Please repeat all the entries. Nothing may differ.

(Beginning of SUPPLIED DATA)

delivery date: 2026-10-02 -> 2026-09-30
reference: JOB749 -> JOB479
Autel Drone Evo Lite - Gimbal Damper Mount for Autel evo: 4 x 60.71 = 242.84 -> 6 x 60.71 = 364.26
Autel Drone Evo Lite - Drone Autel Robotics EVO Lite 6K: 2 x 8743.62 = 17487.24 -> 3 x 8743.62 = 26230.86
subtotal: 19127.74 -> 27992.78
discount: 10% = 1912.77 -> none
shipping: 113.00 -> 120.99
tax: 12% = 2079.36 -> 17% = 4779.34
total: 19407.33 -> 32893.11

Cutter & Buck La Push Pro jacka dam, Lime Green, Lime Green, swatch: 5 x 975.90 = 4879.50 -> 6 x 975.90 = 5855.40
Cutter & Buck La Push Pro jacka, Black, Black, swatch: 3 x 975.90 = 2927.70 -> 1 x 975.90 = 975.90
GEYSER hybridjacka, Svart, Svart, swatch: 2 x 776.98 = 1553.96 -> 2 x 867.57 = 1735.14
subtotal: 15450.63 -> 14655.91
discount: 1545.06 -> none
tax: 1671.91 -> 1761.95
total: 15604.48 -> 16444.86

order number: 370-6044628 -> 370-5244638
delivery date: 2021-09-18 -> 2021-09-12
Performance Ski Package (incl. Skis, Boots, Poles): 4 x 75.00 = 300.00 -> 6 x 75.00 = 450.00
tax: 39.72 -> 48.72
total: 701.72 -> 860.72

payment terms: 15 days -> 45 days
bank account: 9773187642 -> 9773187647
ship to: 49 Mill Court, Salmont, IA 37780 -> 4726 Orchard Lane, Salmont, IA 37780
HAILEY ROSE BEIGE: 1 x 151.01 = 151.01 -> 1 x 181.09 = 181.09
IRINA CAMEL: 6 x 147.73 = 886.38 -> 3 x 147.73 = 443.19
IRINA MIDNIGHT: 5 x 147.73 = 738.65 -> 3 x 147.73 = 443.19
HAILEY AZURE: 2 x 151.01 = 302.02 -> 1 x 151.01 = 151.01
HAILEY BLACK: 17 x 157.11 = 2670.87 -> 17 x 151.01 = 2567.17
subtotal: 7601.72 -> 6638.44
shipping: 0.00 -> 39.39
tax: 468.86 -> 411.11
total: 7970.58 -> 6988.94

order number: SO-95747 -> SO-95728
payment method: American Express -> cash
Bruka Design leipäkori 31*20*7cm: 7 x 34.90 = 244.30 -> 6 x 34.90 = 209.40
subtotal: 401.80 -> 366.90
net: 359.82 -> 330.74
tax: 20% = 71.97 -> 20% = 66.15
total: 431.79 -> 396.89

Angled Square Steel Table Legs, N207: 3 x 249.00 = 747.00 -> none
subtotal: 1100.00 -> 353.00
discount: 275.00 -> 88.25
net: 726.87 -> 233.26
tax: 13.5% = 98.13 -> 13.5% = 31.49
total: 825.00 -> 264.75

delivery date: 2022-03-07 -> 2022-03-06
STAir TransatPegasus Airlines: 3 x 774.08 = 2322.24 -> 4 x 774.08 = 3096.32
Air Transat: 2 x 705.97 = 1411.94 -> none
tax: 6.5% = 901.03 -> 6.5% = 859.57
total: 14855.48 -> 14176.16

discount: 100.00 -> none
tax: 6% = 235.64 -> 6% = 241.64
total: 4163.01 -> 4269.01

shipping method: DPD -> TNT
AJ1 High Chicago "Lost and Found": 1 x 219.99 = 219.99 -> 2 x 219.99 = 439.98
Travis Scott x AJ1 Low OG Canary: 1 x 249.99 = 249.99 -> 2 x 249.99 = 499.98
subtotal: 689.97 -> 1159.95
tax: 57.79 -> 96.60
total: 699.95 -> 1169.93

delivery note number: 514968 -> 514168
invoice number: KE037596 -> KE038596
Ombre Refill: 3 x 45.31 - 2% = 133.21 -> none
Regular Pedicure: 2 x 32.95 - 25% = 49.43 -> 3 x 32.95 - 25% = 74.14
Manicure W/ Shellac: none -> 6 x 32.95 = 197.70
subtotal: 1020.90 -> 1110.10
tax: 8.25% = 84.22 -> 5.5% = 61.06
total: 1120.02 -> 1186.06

(End of SUPPLIED DATA)

__PROBLEM SOLUTION__.
delivery date: 2026-10-02 -> 2026-09-30
reference: JOB749 -> JOB479
Autel Drone Evo Lite - Gimbal Damper Mount for Autel evo: 4 x 60.71 = 242.84 -> 6 x 60.71 = 364.26
Autel Drone Evo Lite - Drone Autel Robotics EVO Lite 6K: 2 x 8743.62 = 17487.24 -> 3 x 8743.62 = 26230.86
subtotal: 19127.74 -> 27992.78
discount: 10% = 1912.77 -> none
shipping: 113.00 -> 120.99
tax: 12% = 2079.36 -> 17% = 4779.34
total: 19407.33 -> 32893.11

Cutter & Buck La Push Pro jacka dam, Lime Green, Lime Green, swatch: 5 x 975.90 = 4879.50 -> 6 x 975.90 = 5855.40
Cutter & Buck La Push Pro jacka, Black, Black, swatch: 3 x 975.90 = 2927.70 -> 1 x 975.90 = 975.90
GEYSER hybridjacka, Svart, Svart, swatch: 2 x 776.98 = 1553.96 -> 2 x 867.57 = 1735.14
subtotal: 15450.63 -> 14655.91
discount: 1545.06 -> none
tax: 1671.91 -> 1761.95
total: 15604.48 -> 16444.86

order number: 370-6044628 -> 370-5244638
delivery date: 2021-09-18 -> 2021-09-12
Performance Ski Package (incl. Skis, Boots, Poles): 4 x 75.00 = 300.00 -> 6 x 75.00 = 450.00
tax: 39.72 -> 48.72
total: 701.72 -> 860.72

payment terms: 15 days -> 45 days
bank account: 9773187642 -> 9773187647
ship to: 49 Mill Court, Salmont, IA 37780 -> 4726 Orchard Lane, Salmont, IA 37780
HAILEY ROSE BEIGE: 1 x 151.01 = 151.01 -> 1 x 181.09 = 181.09
IRINA CAMEL: 6 x 147.73 = 886.38 -> 3 x 147.73 = 443.19
IRINA MIDNIGHT: 5 x 147.73 = 738.65 -> 3 x 147.73 = 443.19
HAILEY AZURE: 2 x 151.01 = 302.02 -> 1 x 151.01 = 151.01
HAILEY BLACK: 17 x 157.11 = 2670.87 -> 17 x 151.01 = 2567.17
subtotal: 7601.72 -> 6638.44
shipping: 0.00 -> 39.39
tax: 468.86 -> 411.11
total: 7970.58 -> 6988.94

order number: SO-95747 -> SO-95728
payment method: American Express -> cash
Bruka Design leipäkori 31*20*7cm: 7 x 34.90 = 244.30 -> 6 x 34.90 = 209.40
subtotal: 401.80 -> 366.90
net: 359.82 -> 330.74
tax: 20% = 71.97 -> 20% = 66.15
total: 431.79 -> 396.89

Angled Square Steel Table Legs, N207: 3 x 249.00 = 747.00 -> none
subtotal: 1100.00 -> 353.00
discount: 275.00 -> 88.25
net: 726.87 -> 233.26
tax: 13.5% = 98.13 -> 13.5% = 31.49
total: 825.00 -> 264.75

delivery date: 2022-03-07 -> 2022-03-06
STAir TransatPegasus Airlines: 3 x 774.08 = 2322.24 -> 4 x 774.08 = 3096.32
Air Transat: 2 x 705.97 = 1411.94 -> none
tax: 6.5% = 901.03 -> 6.5% = 859.57
total: 14855.48 -> 14176.16

discount: 100.00 -> none
tax: 6% = 235.64 -> 6% = 241.64
total: 4163.01 -> 4269.01

shipping method: DPD -> TNT
AJ1 High Chicago "Lost and Found": 1 x 219.99 = 219.99 -> 2 x 219.99 = 439.98
Travis Scott x AJ1 Low OG Canary: 1 x 249.99 = 249.99 -> 2 x 249.99 = 499.98
subtotal: 689.97 -> 1159.95
tax: 57.79 -> 96.60
total: 699.95 -> 1169.93

delivery note number: 514968 -> 514168
invoice number: KE037596 -> KE038596
Ombre Refill: 3 x 45.31 - 2% = 133.21 -> none
Regular Pedicure: 2 x 32.95 - 25% = 49.43 -> 3 x 32.95 - 25% = 74.14
Manicure W/ Shellac: none -> 6 x 32.95 = 197.70
subtotal: 1020.90 -> 1110.10
tax: 8.25% = 84.22 -> 5.5% = 61.06
total: 1120.02 -> 1186.06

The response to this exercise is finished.